Countless bits of stimuli splat against the windshield. Some make it through recognizably, albeit in fragments of their former selves,, and others, the majority, find themselves an organic cement of rainbow hues, only to be washed away in the diluted blue of winter skies and summer berries, flatly pissed out onto the side of a moving vehicle. At night, when the road slowly cools from the long baking process of the day, the pieces of filth will stand up, examine themselves, and attempt some reassembly before the day breaks. Their chance of finding recognition in the driver's eyes now shot, they will try to impress upon whomever available the basic fact that they are valuable and worthy, that they are valid in their existence, however slight, and however brief. That they might find some audience, they will have succeeded and we need not talk more of them here. If not, perhaps theirs is a tale to tell of isolated survival with the hopes of uncovering true understanding at a later point.

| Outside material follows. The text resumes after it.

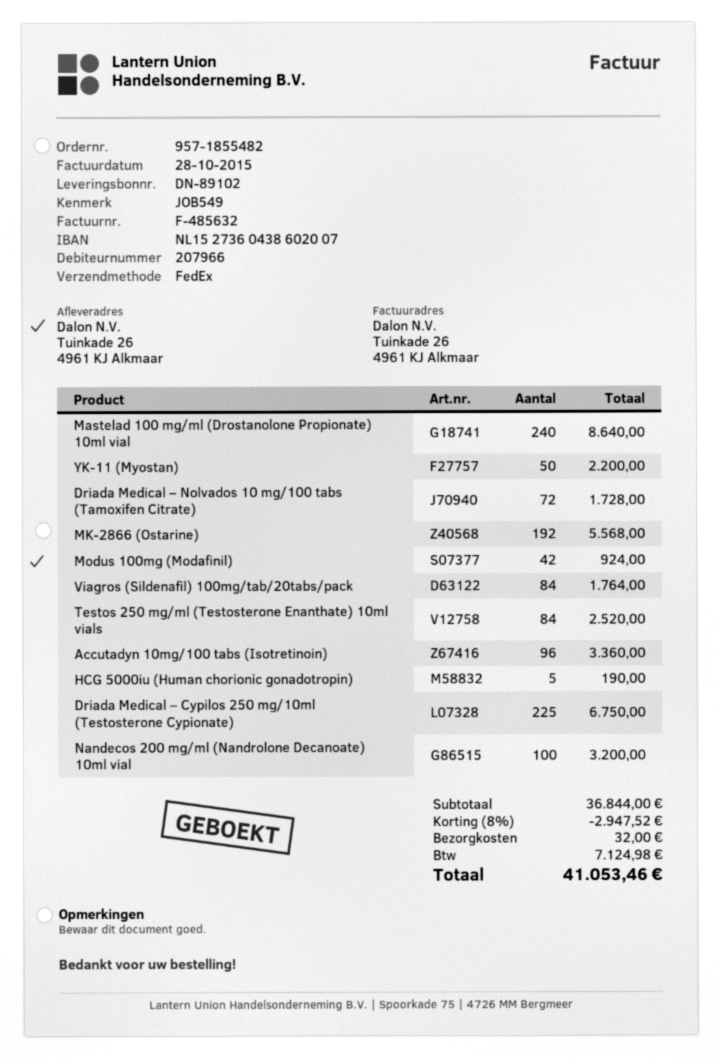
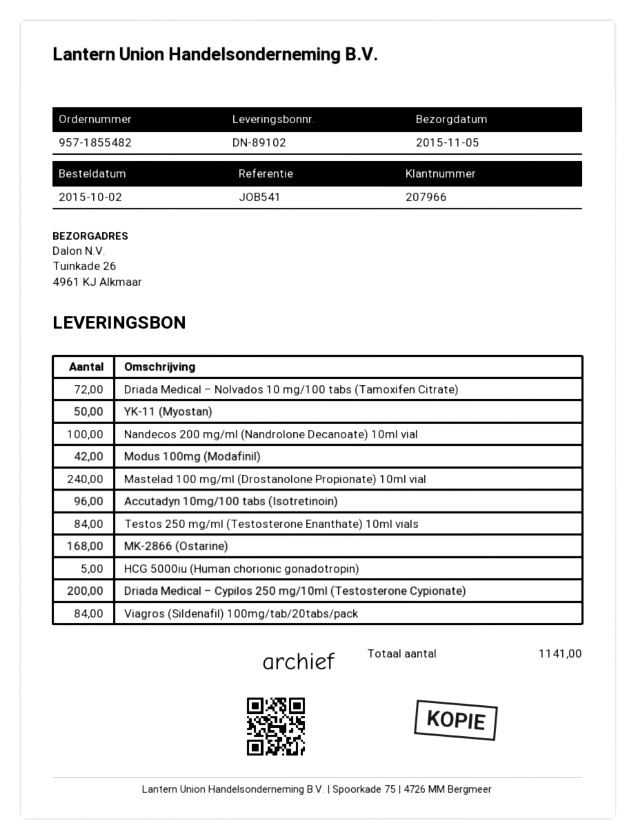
reference: JOB549 -> JOB541
MK-2866 (Ostarine): 192 -> 168
Driada Medical – Cypilos 250 mg/10ml (Testosterone Cypionate): 225 -> 200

It is always miserable to think that someone understands you only to find out later that they do not. Such misery might be assuaged by understanding that you don't communicate so well to start with, like my dense story above may illustrate. When we predicate our existence on communication, though, we might consider that when our communication is inefficient, we should change it. But our inefficiency cries out for something very special: the chance to be understood by a select group, and not everybody. We don't like simple messages. We want to be wanted by the people who are most wanted. We especially want the people who are most wanted to understand us, or feel, perhaps, that it requires someone very special to understand us. We develop standards, especially for intimate partners, for the limited purpose of finding an understanding companion, someone who can empathize from experience. The odd footnote here is that we're all simultaneously on a very similar mission to find this deeply subjective profound and transformational understanding, so that we can finally just give in to another person and stop presenting ourselves as if we're wanted all the time.
I can't really articulate how powerful this last paragraph is. It has opened my eyes to the point that I can now finally get why. For so long I wondered if I was a woman who just attracted some troubled men. I thought maybe I was some co-dependent queen or something. That I had an invisible gps attachment on my head that led some very sweet, sensitive, troubled, pain-filled men to me. And now I finally get it. Thank you.
ReplyDeleteThat's nice, thank you.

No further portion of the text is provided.